1. These are three appeals under Section 260A of the Income Tax Act, 1961
(`Act') directed against the same impugned order dated 21 st November 2014
passed by the Income Tax Appellate Tribunal (`ITAT') in ITA Nos. 4493
and 4786/Del/2012. ITA No. 372/2015 has been preferred by the Assessee
against the order of the ITAT in ITA No. 4493/Del/2012, which was the
Assessee's own appeal for the Assessment Year (`AY') 2005 -06. The other
two appeals, ITA Nos. 447 and 448 of 2015 are by the Revenue against ITA
Nos. 4493 and 4786/Del/2012, respectively for the same AY.

Questions of Law
2. The questions of law in each of the appeals differ.
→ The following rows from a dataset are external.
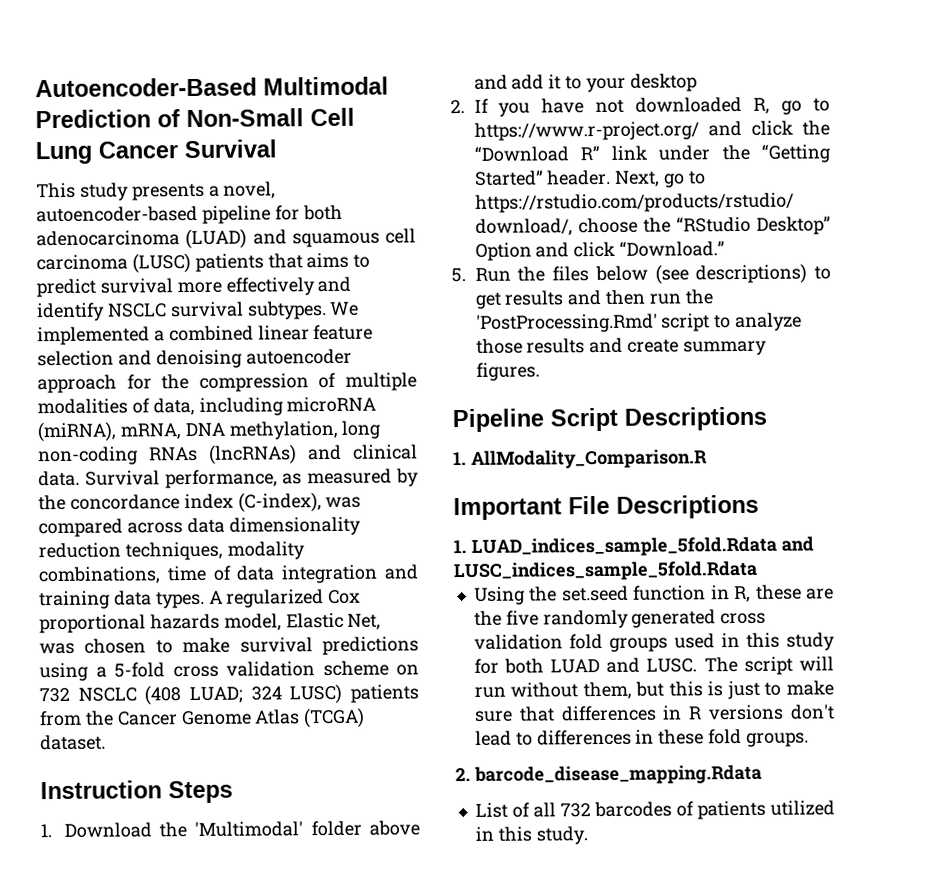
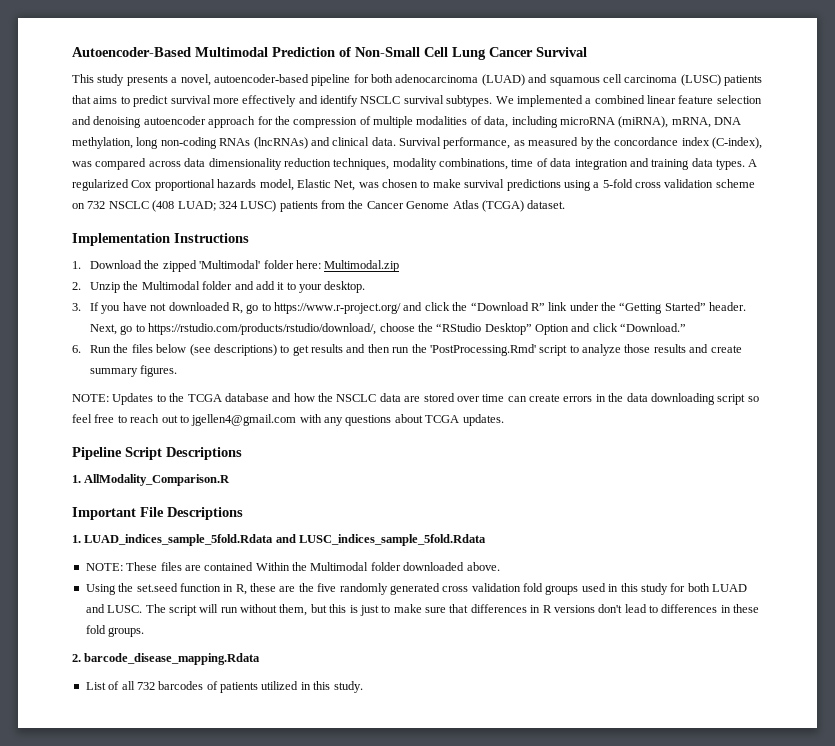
[40,780,233,804] Instruction Steps -> [72,233,249,246] Implementation Instructions
(187, 830) none -> [162,260,197,272] zipped
[368,820,420,836] above -> [295,260,400,272] [72,281,233,293] here: Multimodal.zip // 2. Unzip the Multimodal folder
[629,73,697,92] [450,99,465,114] desktop // 2. -> [324,281,366,293] [72,303,81,311] desktop. // 3.
[451,267,466,283] 5. -> [72,345,81,353] 6.
(540, 371) none -> [72,393,759,405] [72,414,504,426] // NOTE: Updates to the TCGA database and how the NSCLC data are stored over time can create errors in the data downloading script so feel free to reach out to jgellen4@gmail.com with any questions about TCGA updates.
(758, 571) none -> [85,562,500,571] // NOTE: These files are contained Within the Multimodal folder downloaded above.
In the Assessee's
appeal, i.e. ITA No. 372/2015, by an order dated 7th July 2015, the following
question of law was framed for determination:-
       "Whether the ITAT was correct in law in holding that the income
       earned on sale/redemption of investment is chargeable to tax?"
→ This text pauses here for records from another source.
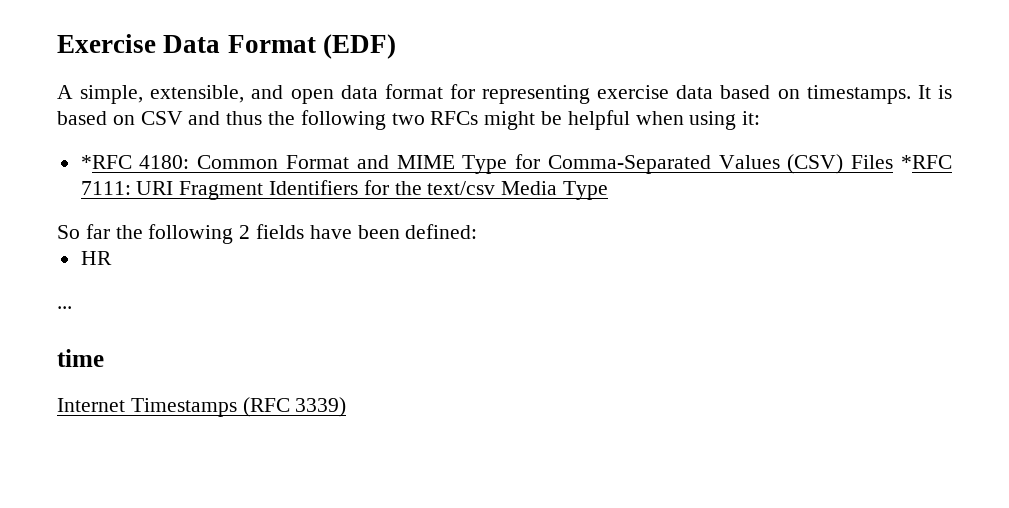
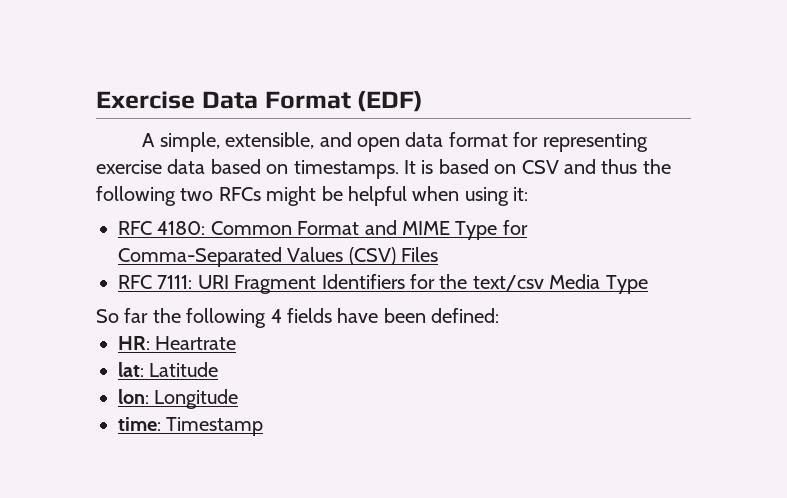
[80,155,132,169] *RFC -> [118,221,152,235] RFC
[901,155,952,169] *RFC -> [118,275,152,289] // RFC
[239,225,251,239] 2 -> [270,309,282,323] 4
[80,251,112,265] [57,306,72,309] [57,349,104,367] [57,397,347,417] HR // ... // time // Internet Timestamps (RFC 3339) -> [118,336,237,350] [118,362,219,377] [118,389,239,409] [118,417,264,436] HR: Heartrate // lat: Latitude // lon: Longitude // time: Timestamp

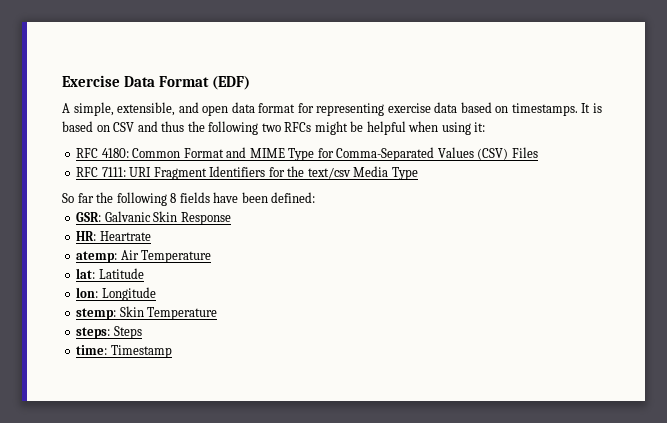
[270,309,282,323] 4 -> [170,193,177,203] 8
(500, 315) none -> [76,211,231,225] // GSR: Galvanic Skin Response
(237, 343) none -> [76,250,212,263] // atemp: Air Temperature
(239, 399) none -> [76,306,218,320] [76,326,142,339] // stemp: Skin Temperature // steps: Steps

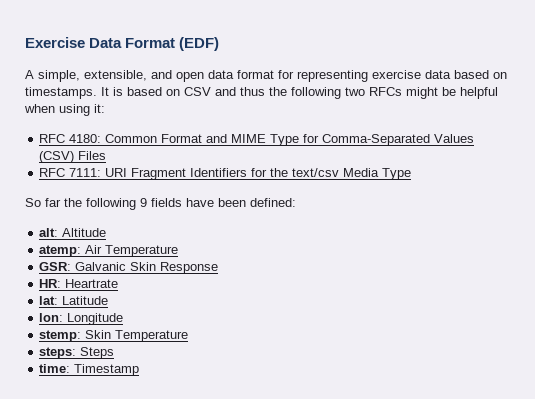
[170,193,177,203] 8 -> [140,198,147,207] 9
(316, 197) none -> [39,228,107,237] [39,245,179,257] // alt: Altitude // atemp: Air Temperature
[76,250,212,263] // atemp: Air Temperature -> (119, 283) none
3. In ITA No. 447/2015, the question framed by the order dated
17th May 2016 reads:
       "Whether the Tribunal was correct in holding that the provisions of
       Section 115JB of the Income Tax Act are not applicable to insurance
       companies?"

4. As far as ITA No. 448/2015 is concerned, notice was issued by the order
dated 18th September 2015 on only one of the four questions projected by
the Revenue, viz.:
       "Whether the ITAT was correct in upholding the decision of the CI T
       (A) in deleting the addition of Rs. 3,39,60,000/- made by the
       Assessing Officer (`AO') on account of the investment written off?"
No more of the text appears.